(Dataset content begins)

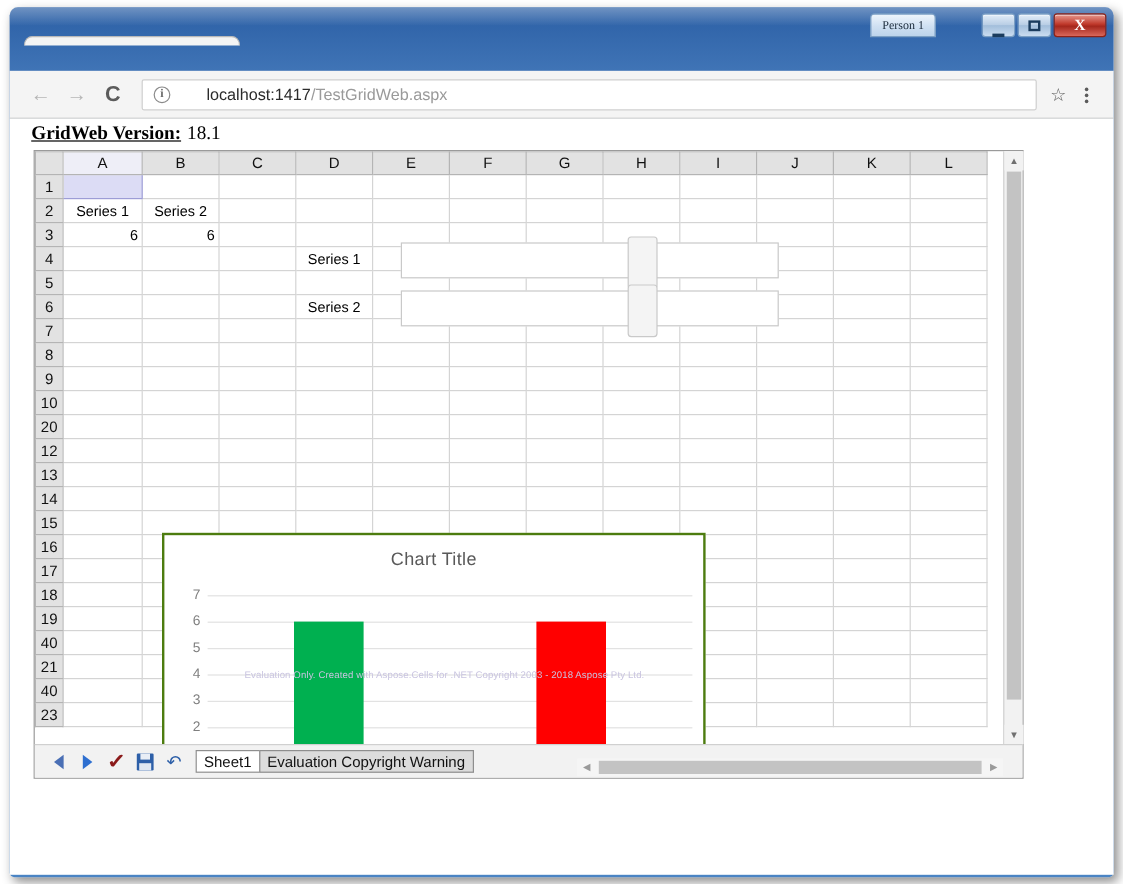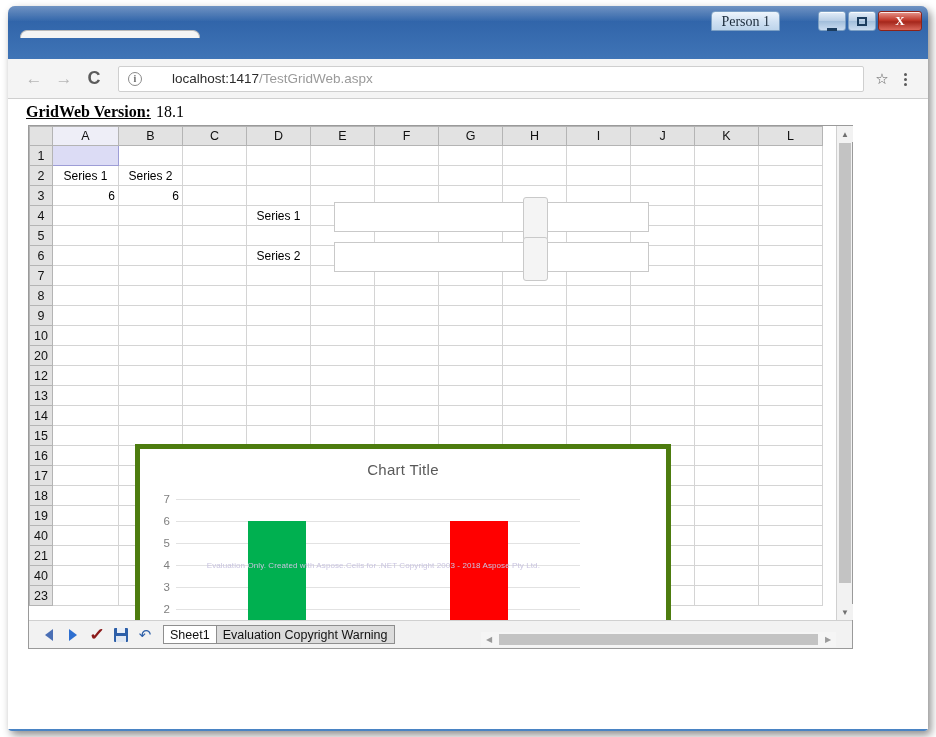--- a/index.html
+++ b/index.html
@@ -52,21 +52,21 @@
     font-family: "Liberation Serif", serif;
   }
   .win-btn .bar { width: 10px; height: 3px; background: #1b3c5e; margin-top:6px;}
   .win-btn .sq { width: 10px; height: 9px; border: 2px solid #1b3c5e; }
   #person-btn {
     position: absolute; right: 148px; top: 5px; z-index: 6;
     height: 20px; padding: 1px 9px 0 9px;
     border: 1px solid #7b9fc4;
     border-radius: 4px 4px 0 0;
     background: linear-gradient(to bottom, #eef5fc, #cfe0f2 55%, #bdd4eb);
-    font-size: 14px; color: #1a2a3a;
+    font-size: 10px; color: #1a2a3a;
     display:flex; align-items:center;
     font-family: "Liberation Serif", serif;
   }
 
   
   #tabstrip { position: absolute; left: 0; top: 0; width: 920px; height: 54px; }
   #tab {
     position: absolute; left: 12px; top: 24px;
     width: 180px; height: 30px;
     background: #f4f4f4;
@@ -196,23 +196,23 @@
     width: 25px; height: 44px;
     background: #f4f4f4;
     border: 1px solid #c9c9c9;
     border-radius: 3px;
   }
 
   
   #chart {
     position: absolute;
     left: 106px; top: 318px;
-    width: 536px; height: 241px;
+    width: 453px; height: 241px;
     background: #fff;
-    border: 5px solid #4d7c0f;
+    border: 2px solid #4d7c0f;
     z-index: 5;
   }
   #chart-title {
     position: absolute; left: 0; right: 0; top: 12px;
     text-align: center;
     font-size: 15px; color: #595959;
     letter-spacing: .3px;
   }
   #plot { position: absolute; left: 36px; top: 50px; width: 404px; height: 154px; }
   .gridline { position: absolute; left: 0; width: 100%; height: 1px; background: #e2e2e2; }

(Dataset content ends)

> **Aim of the task**
In the listing above, find the line with "left: 106px; top: 318px;" and the line with "position: absolute; left: 0; right: 0;". Output those two lines and every line between them, exactly as written.

> **Solution for this exercise**
     left: 106px; top: 318px;
-    width: 536px; height: 241px;
+    width: 453px; height: 241px;
     background: #fff;
-    border: 5px solid #4d7c0f;
+    border: 2px solid #4d7c0f;
     z-index: 5;
   }
   #chart-title {
     position: absolute; left: 0; right: 0; top: 12px;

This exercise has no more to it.